Os anos 2000 foram aqueles de um recrudescimento de documentos públicos sobre a laicidade. Alguns deles nascem de uma intenção reflexiva: caso do relatório Debray de 2002, sobre o ensino do fato religioso na escola pública; do relatório Debré, de 2003, sobre a laicidade na escola; do relatório Stasi sobre o princípio da laicidade na República, de 2003; do relatório Rossinot sobre a laicidade nos serviços públicos, de 2005; ou ainda, do relatório Machelon sobre o financiamento dos cultos, de 2006 (CONSEIL D’ETAT 2004; STASI 2004; MACHELON 2006.). Outros têm uma visão normativa, como a lei sobre os desvios das seitas de 2001, a lei sobre os símbolos religiosos na escola pública, de 2004, ou a circular do Primeiro Ministro sobre a laicidade no serviço público, de 2007 (vindo, ela mesma, precisar a Carta da laicidade nos serviços públicos, elaborada um ano mais cedo pelo Alto Conselho Superior para Integração). Essa efusão discursiva abriria espaço para um retorno às salvaguardas da era separatista? De forma nenhuma. Ela expressa de preferência, segundo a fórmula de Christian Jöppke, um terceiro “modelo, centrista, de integração cívica” (JÖPPKE 2005:305), tendente, sem dúvida, às garantias das identidades pessoais, mas no respeito reafirmado da unidade da comunidade política.
Como se impôs esse reequilíbrio do modelo de reconhecimento? Importa fazer um retorno às duas últimas décadas. Em uma conjuntura marcada por eventos pesados como o caso Rushdie, a guerra civil na Argélia, a 2ª Intifada, o 11 de setembro, o atentado do metrô de Londres em julho de 2005 e, durante todo o período, o crescimento, como uma reação, de uma extrema direita populista por quase toda a Europa (DE GALEMBERT 2008), a sociedade francesa não vive mais sua relação consigo da mesma maneira que nos anos 1970-1980. Uma inquietude foi ganha: ela se sente ameaçada pelas afirmações de identidade de um Islã que lhe parece se constituir à parte, distinto da cultura comum francesa.

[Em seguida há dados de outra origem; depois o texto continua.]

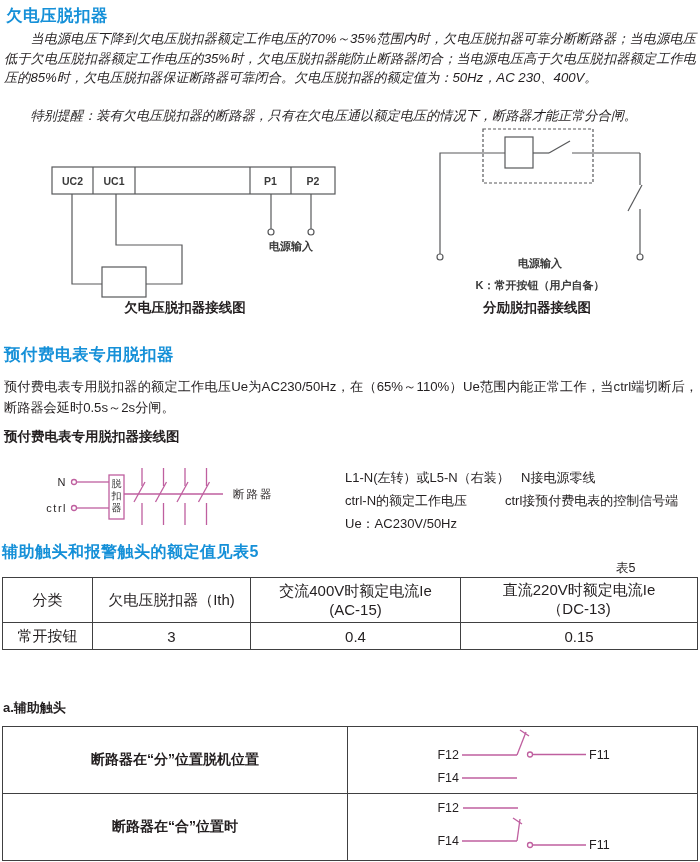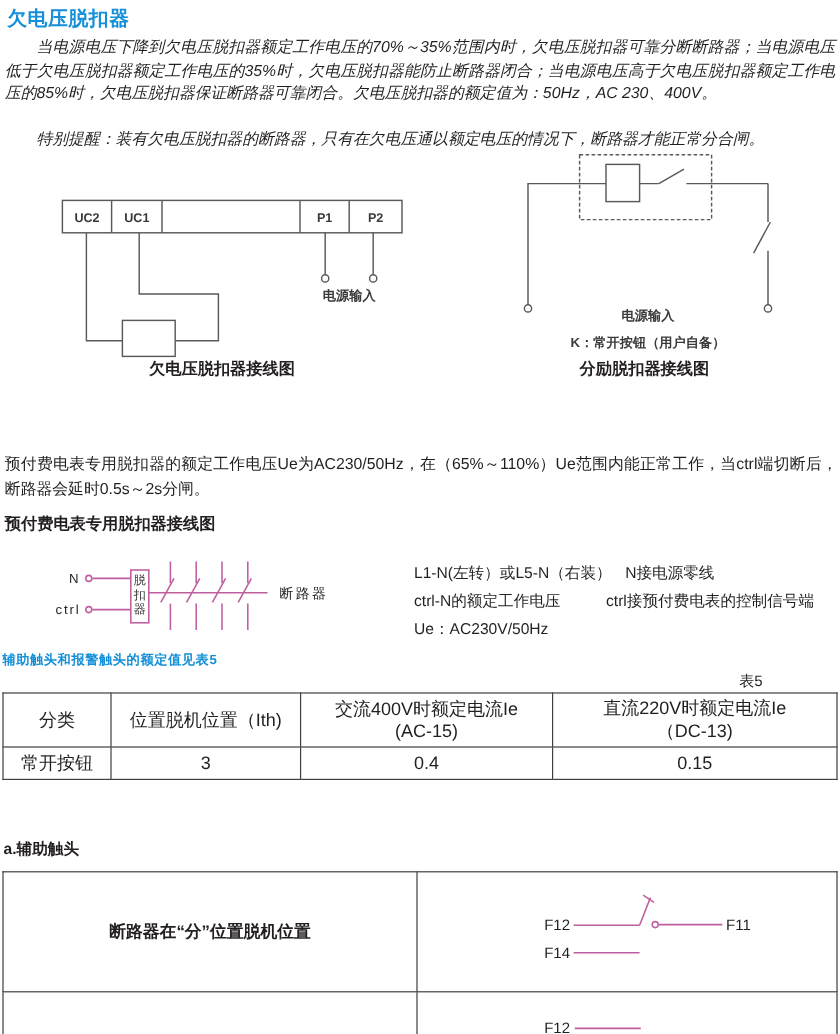--- a/index.html
+++ b/index.html
@@ -1,20 +1,20 @@
 <!DOCTYPE html>
 <html><head>
 <meta charset="utf-8">
 <style>
   html,body { margin:0; padding:0; background:#fff; }
   body { font-family:"Liberation Sans","DejaVu Sans",sans-serif; color:#231f20; }
   .page { position:relative; width:700px; height:862px; background:#ffffff; overflow:hidden; }
   .abs { position:absolute; }
   .h-blue { color:#1590d8; font-weight:bold; font-size:16.5px; letter-spacing:0.5px; }
-  .h-blue2 { color:#1590d8; font-weight:bold; font-size:11px; letter-spacing:0.5px; }
+  .h-blue2 { color:#1590d8; font-weight:bold; font-size:16px; letter-spacing:0.5px; }
   .body-p { font-size:13.2px; line-height:19.5px; text-align:justify; margin:0; }
   .indent { text-indent:2em;font-style:italic; }
   .bold-sub { font-size:13.5px; font-weight:bold; }
   .tag { font-size:12.5px; }
   svg text { font-family:"Liberation Sans","DejaVu Sans",sans-serif; }
   .dlabel { font-size:10.5px; font-weight:bold; fill:#3a3a3a; }
   .dtext { font-size:11px; font-weight:bold; fill:#3a3a3a; }
   .dcap { font-size:13.5px; font-weight:bold; fill:#231f20; }
   .pink-lbl { font-size:11px; fill:#231f20; letter-spacing:1.5px; }
   .pink-ch { font-size:10px; fill:#333333; }
@@ -25,21 +25,21 @@
   .pink { stroke:#bf5f9f; stroke-width:1.3; fill:none; }
   .pinkf { stroke:#bf5f9f; stroke-width:1.3; fill:#ffffff; }
   .notes { font-size:13px; }
   .note-row { position:relative; height:23px; }
   .note-row span { position:absolute; top:0; white-space:nowrap; }
   table.t5 { border-collapse:collapse; table-layout:fixed; width:695px; font-size:15px; text-align:center; color:#231f20; }
   table.t5 td { border:1px solid #404041; padding:0; vertical-align:middle; }
   table.t5 tr.hdr td { height:44px; }
   table.t5 tr.dat td { height:26px; }
   table.taux { border-collapse:collapse; table-layout:fixed; width:695px; color:#231f20; }
-  table.taux td { border:1px solid #404041; padding:16px; vertical-align:middle;margin-left:31px; }
+  table.taux td { border:1px solid #404041; padding:0; vertical-align:middle;margin-left:31px; }
   table.taux td.lbl { text-align:center; font-weight:bold; font-size:14px; height:63px; }
   table.taux td.dg { height:63px; }
 </style>
 </head>
 <body>
 
 <div class="page">
 
   <div class="h-blue abs" style="left:6px;top:5px;">欠电压脱扣器</div>
   <p class="body-p indent abs" style="left:4px;top:29px;width:692px;">当电源电压下降到欠电压脱扣器额定工作电压的70%～35%范围内时，欠电压脱扣器可靠分断断路器；当电源电压低于欠电压脱扣器额定工作电压的35%时，欠电压脱扣器能防止断路器闭合；当电源电压高于欠电压脱扣器额定工作电压的85%时，欠电压脱扣器保证断路器可靠闭合。欠电压脱扣器的额定值为：50Hz，AC 230、400V。</p>
@@ -79,20 +79,21 @@
       <line class="gray" x1="640" y1="25" x2="640" y2="57"></line>
       <line class="gray" x1="628" y1="83" x2="642" y2="57"></line>
       <line class="gray" x1="640" y1="81" x2="640" y2="126"></line>
       <circle class="grayf" cx="640" cy="129" r="3"></circle>
       <text class="dtext" x="540" y="139" text-anchor="middle">电源输入</text>
       <text class="dtext" x="540" y="161" text-anchor="middle">K：常开按钮（用户自备）</text>
       <text class="dcap" x="537" y="184" text-anchor="middle">分励脱扣器接线图</text>
     </g>
   </svg>
 
+  <div class="h-blue abs" style="left:4px;top:344px;">预付费电表专用脱扣器</div>
   <p class="body-p abs" style="left:4px;top:376px;width:694px;line-height:21px;">预付费电表专用脱扣器的额定工作电压Ue为AC230/50Hz，在（65%～110%）Ue范围内能正常工作，当ctrl端切断后，断路器会延时0.5s～2s分闸。</p>
   <div class="bold-sub abs" style="left:4px;top:428px;">预付费电表专用脱扣器接线图</div>
 
   <svg class="abs" style="left:30px;top:455px;" width="290" height="80" viewBox="0 0 290 80">
     <text class="pink-lbl" x="37" y="31" text-anchor="end">N</text>
     <circle class="pinkf" cx="44" cy="27" r="2.5"></circle>
     <line class="pink" x1="47" y1="27" x2="79" y2="27"></line>
     <text class="pink-lbl" x="37" y="57" text-anchor="end">ctrl</text>
     <circle class="pinkf" cx="44" cy="53" r="2.5"></circle>
     <line class="pink" x1="47" y1="53" x2="79" y2="53"></line>
@@ -144,21 +145,21 @@
   <table class="t5 abs" style="left:2px;top:577px;">
     <colgroup>
         <col style="width:90px">
         <col style="width:158px">
         <col style="width:210px">
         <col style="width:237px">
       </colgroup>
     <tbody>
       <tr class="hdr">
         <td>分类</td>
-        <td>位置脱机位置（Ith)</td>
+        <td>欠电压脱扣器（Ith)</td>
         <td>
           <div>交流400V时额定电流Ie</div>
           <div>(AC-15)</div>
         </td>
         <td>
           <div>直流220V时额定电流Ie</div>
           <div>（DC-13)</div>
         </td>
       </tr>
       <tr class="dat">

Essa obsessão de desunião é vista em numerosos relatórios oficiais. Uma primeira vaga de estudos, produzidos no meio da década de 1990, sublinham a importância da pobreza social. É o caso dos relatórios de Michel Fragonnard, Cohésion sociale et prévention de l’exclusion (1993) e de Jean-Pierre Delevoye, Cohésion sociale et territoires (1994). A sociedade francesa, eles notam, é cada vez menos integrativa: como na primeira parte do século XIX, ela “deixa acampar nas portas da cidade”, numa destituição material, populações inteiras, muitas vezes vindas da imigração. Essa discriminação é inaceitável no plano dos valores, e é também, de um ponto de vista político: se não estivermos preparados, explicam os dois textos, os esquecidos da República se arriscam muito cedo, sobretudo as gerações novas, a se isolar fora do universo cívico para encontrar refúgio em receptáculos de suas fés de origem[15].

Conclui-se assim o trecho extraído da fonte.